Pride and Prejudice and Zombies, 2016.
Directed by Burr Steers.
Starring Lily James, Sam Riley, Jack Huston, Sally Phillips, Bella Heathcote, Millie Brady, Douglas Booth, Charles Dance, Lena Headey and Matt Smith.
SYNOPSIS:
In 19th century England five sisters try to cope with the social pressures of the day, all the while fighting off hordes of marauding zombies.
Despite being based on a book – or two books, if you count Jane Austen’s original Pride & Prejudice – it is no doubt the inexplicable success of TV period drama Downton Abbey that will lend a hand to this film finding an audience outside of the zombie fanboys. Yes, inevitably when something becomes popular it will then be cross-pollenated with a genre from the opposite end of the spectrum and… TA DA! You now have a film based around two popular genres, in this case zombies and costume drama, so how could it fail?
Quite easily, as it happens. Well, maybe fail is a bit of a strong word because, in a sense, Pride and Prejudice and Zombies does work. For a film of limited means it looks pretty good, the zombies looking fairly basic on the whole but when a lingering shot is needed the make-up looks more or less like how a movie zombie should – i.e. rotting skin and a look of slight confusion and tragedy on their faces – and the acting is also of a considerably high standard, getting across the stiffness of the social classes that the original novel is based around but also playing it up a bit when it comes to the zombie parts of the story. In fact, the look and feel of the film is quite beyond what the am-dram trash that the title suggests and is much more pleasing on the eye to look at than your average low-budget CGI monster riot.
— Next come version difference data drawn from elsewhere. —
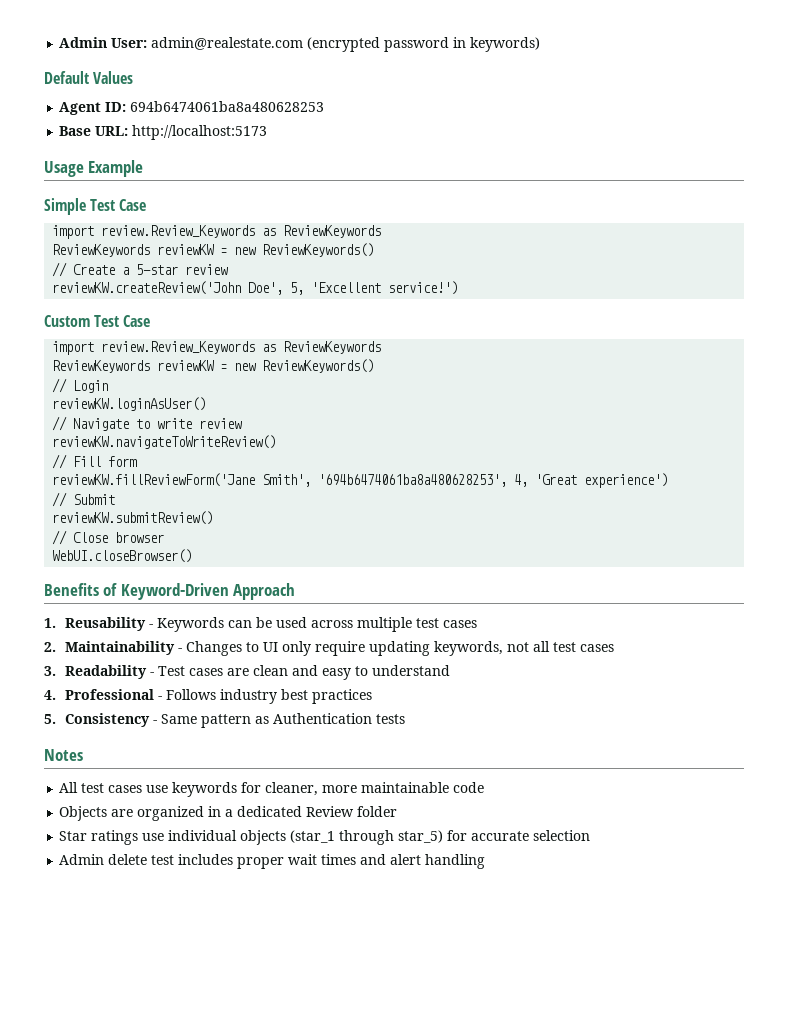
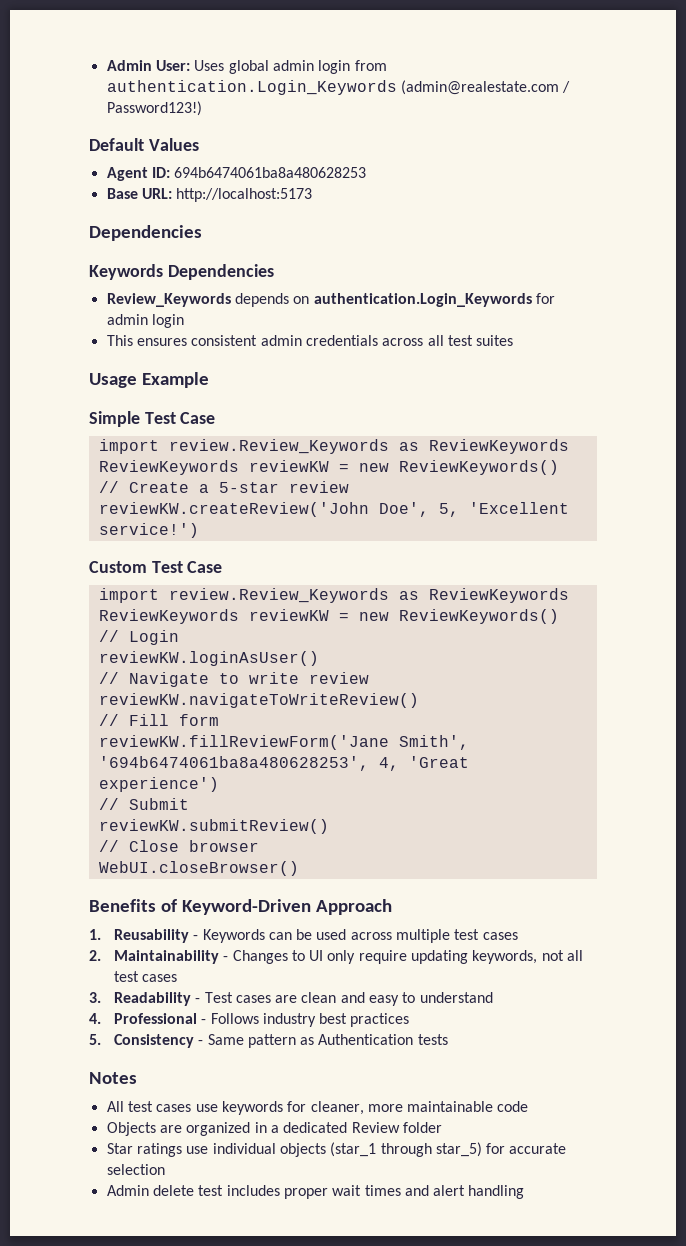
- Admin User: admin@realestate.com (encrypted password in keywords)
+ Admin User: Uses global admin login from authentication.Login_Keywords (admin@realestate.com / Password123!)
  Base URL: http://localhost:5173
+ Dependencies
+ Keywords Dependencies
+ Review_Keywords depends on authentication.Login_Keywords for admin login
+ This ensures consistent admin credentials across all test suites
But, and there really is no other way to put it, this film is dull. Maybe it was to be expected because, at the risk of generalising, costume dramas are hardly adrenaline-fuelled action riots or laugh-a-minute chuckle-fests but you would think the inclusion of zombies would liven things up a bit… but it doesn’t. In the world of this film zombies are already a thing so we’re spared any scenes of characters trying to figure out what to do as they are already perfectly aware of the need to shoot them in the head, as it were, and the scenes of the Bennett sisters kitting up and putting knife blades in their garters approaches a tone similar to fantasy historical reimaginings like Abraham Lincoln: Vampire Hunter, but the film never moves far enough away from straight costume drama to make the inclusion of the zombies anything other than a slight diversion that pop up every 20 minutes or so to remind you that this isn’t a straight Jane Austen adaptation.
So while it looks the part and everybody involved seems to be on board, as a piece of entertainment Pride and Prejudice and Zombies just doesn’t have enough oomph in either direction to make it any more than a novelty for the first 10 minutes and irritatingly underwhelming for the following 90. We’ve had zombies fighting strippers, cockneys, sharks, cowboys, students, Irish farmers (thanks for that one, George), soldiers and now frilly-shirted aristocrats and their betrothed – please, people, give it a rest until you can come up with something worthwhile because the decay has already set in on the rotten corpse of the zombie movie and half-arsed films like this really aren’t helping.